Por fim, o Supremo Tribunal Federal tomou várias decisões que abalaram a esperança do brasileiro de ver os corruptos devidamente punidos. A corte reverteu seu entendimento sobre o início do cumprimento da pena após condenação em segunda instância, enviou casos de corrupção para a Justiça Eleitoral e anulou julgamentos da Lava Jato devido à ordem de entrega de alegações finais de delatores e delatados, inventando um suposto cerceamento de defesa quando o que houve foi a mera aplicação do Código de Processo Penal. Decisões individuais também interferiram no combate à corrupção, como a liminar de Dias Toffoli que paralisou várias investigações envolvendo o compartilhamento de dados do antigo Coaf – o plenário acabou revertendo a decisão.
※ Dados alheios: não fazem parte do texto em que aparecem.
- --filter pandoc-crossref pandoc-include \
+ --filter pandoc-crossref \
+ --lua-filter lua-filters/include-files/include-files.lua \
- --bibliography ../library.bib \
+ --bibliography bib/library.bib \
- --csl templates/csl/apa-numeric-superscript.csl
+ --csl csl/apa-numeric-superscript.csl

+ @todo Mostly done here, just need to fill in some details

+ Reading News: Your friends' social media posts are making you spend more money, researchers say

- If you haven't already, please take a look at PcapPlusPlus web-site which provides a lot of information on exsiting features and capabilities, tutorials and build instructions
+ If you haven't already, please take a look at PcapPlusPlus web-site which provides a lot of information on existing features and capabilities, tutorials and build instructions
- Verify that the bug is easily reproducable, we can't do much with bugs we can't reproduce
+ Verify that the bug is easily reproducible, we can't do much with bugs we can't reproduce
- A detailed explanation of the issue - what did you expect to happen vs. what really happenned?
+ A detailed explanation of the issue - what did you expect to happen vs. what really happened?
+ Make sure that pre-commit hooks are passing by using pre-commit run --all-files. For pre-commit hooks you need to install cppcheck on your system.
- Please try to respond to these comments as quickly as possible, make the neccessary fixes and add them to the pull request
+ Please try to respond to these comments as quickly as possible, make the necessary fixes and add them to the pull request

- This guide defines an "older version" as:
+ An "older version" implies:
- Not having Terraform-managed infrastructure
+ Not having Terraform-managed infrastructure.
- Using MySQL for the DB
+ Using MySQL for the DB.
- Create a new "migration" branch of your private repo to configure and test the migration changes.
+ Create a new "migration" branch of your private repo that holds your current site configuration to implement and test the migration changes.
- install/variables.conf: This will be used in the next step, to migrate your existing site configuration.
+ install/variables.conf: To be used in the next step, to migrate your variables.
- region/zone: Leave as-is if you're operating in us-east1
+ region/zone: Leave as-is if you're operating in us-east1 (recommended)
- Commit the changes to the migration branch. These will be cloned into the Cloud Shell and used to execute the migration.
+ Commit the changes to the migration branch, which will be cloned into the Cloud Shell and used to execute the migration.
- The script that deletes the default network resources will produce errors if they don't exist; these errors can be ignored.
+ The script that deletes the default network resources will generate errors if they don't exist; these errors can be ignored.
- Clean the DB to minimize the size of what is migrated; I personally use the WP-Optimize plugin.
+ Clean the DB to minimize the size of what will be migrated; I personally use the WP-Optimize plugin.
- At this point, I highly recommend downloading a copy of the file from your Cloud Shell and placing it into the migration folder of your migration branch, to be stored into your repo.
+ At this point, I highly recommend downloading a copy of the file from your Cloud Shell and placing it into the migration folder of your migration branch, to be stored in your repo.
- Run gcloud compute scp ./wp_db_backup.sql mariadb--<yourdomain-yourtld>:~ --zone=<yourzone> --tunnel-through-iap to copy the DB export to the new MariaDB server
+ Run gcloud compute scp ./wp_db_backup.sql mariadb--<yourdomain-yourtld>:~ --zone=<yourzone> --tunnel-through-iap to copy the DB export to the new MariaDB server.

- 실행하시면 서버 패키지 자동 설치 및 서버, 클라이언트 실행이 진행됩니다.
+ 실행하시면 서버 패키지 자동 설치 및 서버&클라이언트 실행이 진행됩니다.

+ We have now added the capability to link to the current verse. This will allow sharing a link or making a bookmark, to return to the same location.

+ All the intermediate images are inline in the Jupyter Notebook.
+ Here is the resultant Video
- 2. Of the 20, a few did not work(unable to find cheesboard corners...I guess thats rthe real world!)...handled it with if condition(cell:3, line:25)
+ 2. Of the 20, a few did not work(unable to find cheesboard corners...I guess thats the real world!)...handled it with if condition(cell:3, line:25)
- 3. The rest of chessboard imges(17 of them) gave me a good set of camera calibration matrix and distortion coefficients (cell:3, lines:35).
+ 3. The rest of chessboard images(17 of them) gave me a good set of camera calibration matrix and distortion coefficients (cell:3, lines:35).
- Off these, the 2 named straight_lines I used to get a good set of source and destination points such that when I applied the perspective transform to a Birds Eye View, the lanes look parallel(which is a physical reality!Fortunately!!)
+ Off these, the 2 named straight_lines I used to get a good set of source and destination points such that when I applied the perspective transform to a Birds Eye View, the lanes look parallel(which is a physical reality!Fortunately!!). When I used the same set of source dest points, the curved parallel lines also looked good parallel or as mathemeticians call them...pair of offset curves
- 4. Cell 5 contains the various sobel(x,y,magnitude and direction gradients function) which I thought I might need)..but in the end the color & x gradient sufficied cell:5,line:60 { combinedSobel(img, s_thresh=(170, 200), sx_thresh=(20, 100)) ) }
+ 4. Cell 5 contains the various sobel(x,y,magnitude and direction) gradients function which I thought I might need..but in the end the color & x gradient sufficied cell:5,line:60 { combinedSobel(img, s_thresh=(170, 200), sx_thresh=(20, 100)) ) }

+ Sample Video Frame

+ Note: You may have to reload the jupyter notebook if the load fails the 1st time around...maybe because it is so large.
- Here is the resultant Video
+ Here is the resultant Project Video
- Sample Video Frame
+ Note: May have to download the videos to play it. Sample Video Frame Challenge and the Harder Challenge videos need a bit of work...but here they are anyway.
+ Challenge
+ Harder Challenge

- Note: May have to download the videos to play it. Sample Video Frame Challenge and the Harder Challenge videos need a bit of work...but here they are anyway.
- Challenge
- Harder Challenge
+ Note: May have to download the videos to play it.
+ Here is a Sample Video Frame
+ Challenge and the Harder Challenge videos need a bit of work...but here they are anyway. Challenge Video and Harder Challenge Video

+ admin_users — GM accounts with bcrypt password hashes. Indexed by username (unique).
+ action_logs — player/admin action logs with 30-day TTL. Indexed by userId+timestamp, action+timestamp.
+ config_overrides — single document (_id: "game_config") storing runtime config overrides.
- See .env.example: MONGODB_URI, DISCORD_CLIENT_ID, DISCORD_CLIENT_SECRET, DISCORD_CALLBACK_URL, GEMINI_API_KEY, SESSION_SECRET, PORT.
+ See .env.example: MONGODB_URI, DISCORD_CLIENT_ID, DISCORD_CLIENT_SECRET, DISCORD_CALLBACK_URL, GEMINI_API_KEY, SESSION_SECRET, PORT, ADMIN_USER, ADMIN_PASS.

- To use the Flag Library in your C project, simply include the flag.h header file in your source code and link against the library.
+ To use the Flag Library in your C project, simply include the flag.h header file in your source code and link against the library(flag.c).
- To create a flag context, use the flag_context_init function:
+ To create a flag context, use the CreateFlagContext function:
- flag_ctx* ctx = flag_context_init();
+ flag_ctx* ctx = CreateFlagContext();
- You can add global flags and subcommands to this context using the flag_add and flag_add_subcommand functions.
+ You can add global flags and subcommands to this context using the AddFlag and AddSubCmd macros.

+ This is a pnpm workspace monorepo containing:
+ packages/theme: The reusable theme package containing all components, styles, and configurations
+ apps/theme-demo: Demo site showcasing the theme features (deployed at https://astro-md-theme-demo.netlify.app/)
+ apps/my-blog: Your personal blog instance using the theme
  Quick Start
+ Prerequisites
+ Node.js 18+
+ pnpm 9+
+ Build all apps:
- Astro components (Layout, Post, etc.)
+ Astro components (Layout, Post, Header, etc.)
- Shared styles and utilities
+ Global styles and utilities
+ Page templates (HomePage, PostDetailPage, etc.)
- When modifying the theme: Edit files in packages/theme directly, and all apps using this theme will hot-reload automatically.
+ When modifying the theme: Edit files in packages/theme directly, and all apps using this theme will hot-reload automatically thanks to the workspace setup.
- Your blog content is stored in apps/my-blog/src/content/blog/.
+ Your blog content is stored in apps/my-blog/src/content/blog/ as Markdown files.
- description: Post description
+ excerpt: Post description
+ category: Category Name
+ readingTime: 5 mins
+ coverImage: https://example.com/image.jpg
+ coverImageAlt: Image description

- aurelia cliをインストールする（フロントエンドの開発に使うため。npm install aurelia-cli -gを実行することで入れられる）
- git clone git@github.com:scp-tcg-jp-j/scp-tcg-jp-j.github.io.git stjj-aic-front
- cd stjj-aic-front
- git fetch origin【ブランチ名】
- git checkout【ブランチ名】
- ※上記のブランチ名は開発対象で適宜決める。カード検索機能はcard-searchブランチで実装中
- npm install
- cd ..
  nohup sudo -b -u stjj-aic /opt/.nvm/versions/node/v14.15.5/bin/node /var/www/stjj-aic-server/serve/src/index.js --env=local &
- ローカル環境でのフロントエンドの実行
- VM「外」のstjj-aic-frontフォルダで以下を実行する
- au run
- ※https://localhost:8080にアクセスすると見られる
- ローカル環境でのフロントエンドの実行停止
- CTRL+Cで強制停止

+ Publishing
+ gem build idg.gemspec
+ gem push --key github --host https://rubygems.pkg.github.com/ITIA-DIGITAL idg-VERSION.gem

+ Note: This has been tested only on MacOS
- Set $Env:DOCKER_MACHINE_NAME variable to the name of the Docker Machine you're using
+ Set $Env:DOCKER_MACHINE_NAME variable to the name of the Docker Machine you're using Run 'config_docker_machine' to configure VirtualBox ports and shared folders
A Operação Lava Jato e outros esforços de combate à corrupção continuam em marcha, mas a janela de oportunidade aberta em 2014 pode se fechar em breve, sem que tenha surgido um legado que torne mais difícil a vida dos corruptos e facilite a investigação e a punição dos escândalos. Se o marco legal e a jurisprudência que estão sendo construídos agora amarrarem as mãos dos órgãos de investigação e dos magistrados empenhados em combater a ladroagem, haverá mais razões para o Brasil continuar caindo nos rankings de percepção da corrupção.